Divorce or separation is not only traumatic and stressful; it can also be complicated. Trying to reach agreements on the division of financial assets and responsibilities, custodial issues, and child support can often cause more conflict and confrontation in an already fragile situation.
In the majority of cases, you will need an experienced family law attorney with extensive knowledge of family law matters in the state of Michigan to guide you through the process.
If you know how to find the best family lawyer in Michigan, then you know you will have an attorney on your side fighting for the best possible outcome.
An Experienced Family Law Firm Serving Michigan
Our law office covers the Detroit area and offers you years of experience in dealing with divorce and family law. Our priorities are to give you the best possible service while guiding you through the legal process and to ensure the well-being and security of any children involved.
Michigan Divorce Law
Michigan is what is known as a no-fault divorce state. What this means is that neither party in a divorce need to produce any evidence to support the divorce, they only need to state that the marriage has broken down and cannot be sustained.
However, the court may take ‘fault’ into account when considering aspects of the case such as alimony, custody, and child support.
Time-wise, a divorce can be granted 60 days after application if no children are involved. If there are children involved, the period is 6 months. Please note, these are minimum timeframes and, depending on individual circumstances, the divorce may take substantially longer.
As far as residency requirements are concerned, the partner filing for divorce must have been resident in Michigan for a minimum period of 180 days before the date of filing.
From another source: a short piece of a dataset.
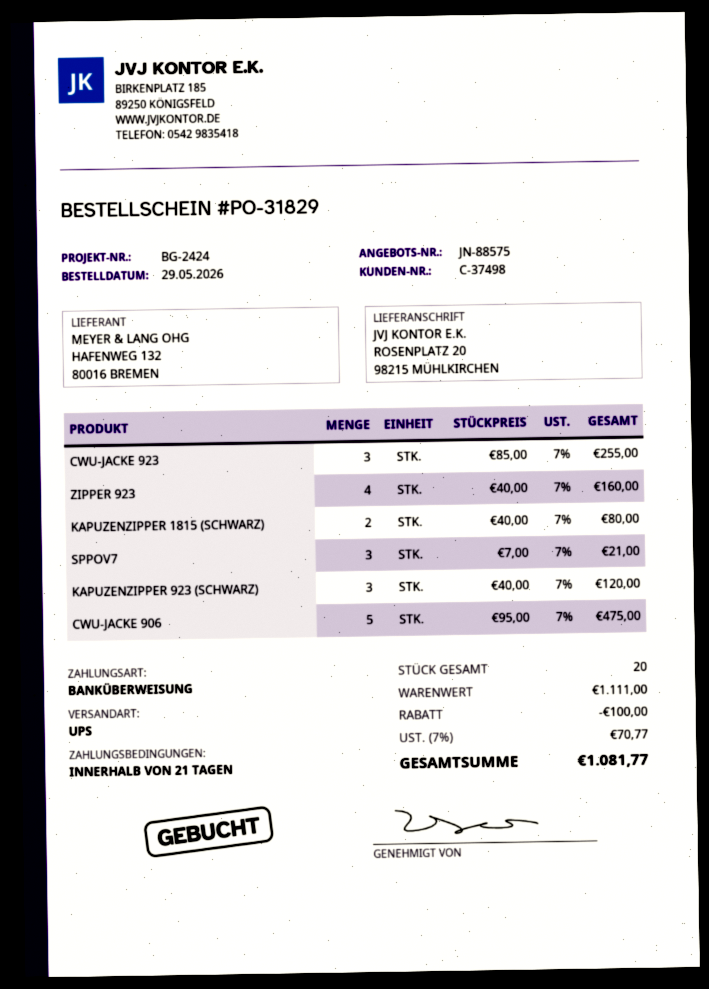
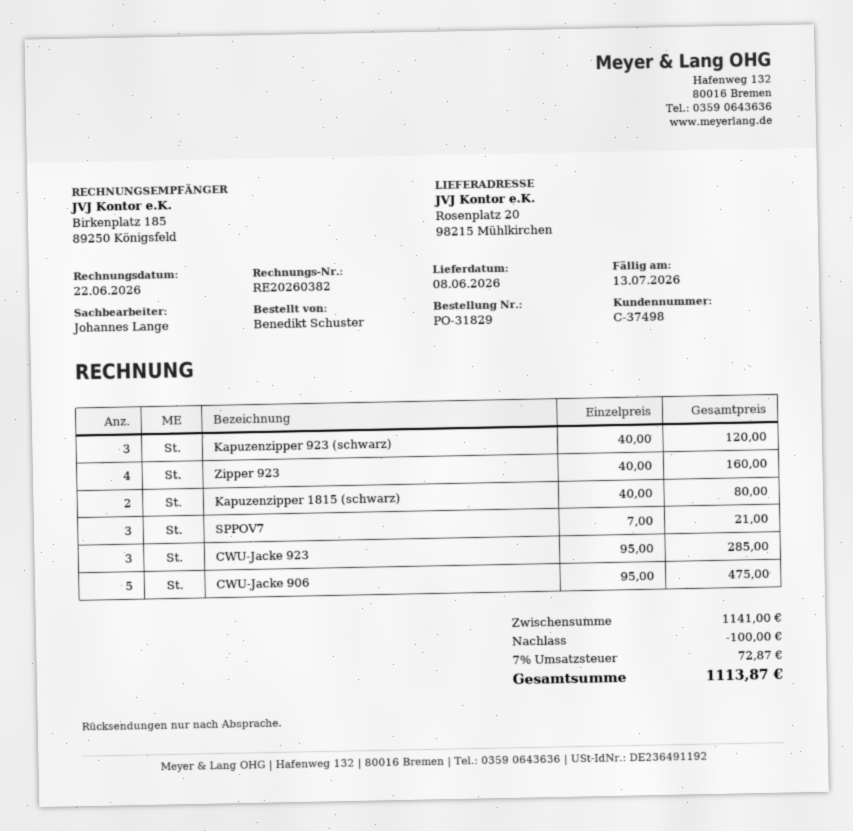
CWU-JACKE 923: 3 x 85.00 = 255.00 -> 3 x 95.00 = 285.00
subtotal: 1111.00 -> 1141.00
tax: 7% = 70.77 -> 7% = 72.87
total: 1081.77 -> 1113.87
They must also have been resident in the county where they file an application for a minimum of 10 days, except in cases where there is a risk of the other parent taking the children out of the U.S.
If your partner lives in a different state, then you can still file in Michigan but they will be given a longer period to respond to your divorce filing.
Alimony or spousal support is a financial arrangement that is either agreed between the parties or mandated by the court. It ensures the financial needs of the receiving party are met during and after the divorce. There are four main types of support:
- Lump-sum settlement
Temporary support can only be awarded for the duration of the divorce process if the court thinks it is appropriate (and if no mutual agreement has been reached by both parties).
Permanent support is becoming rarer in Michigan and is usually only awarded when the receiving partner would be unable to achieve financial independence alone. This could be due to age, medical conditions, or disability.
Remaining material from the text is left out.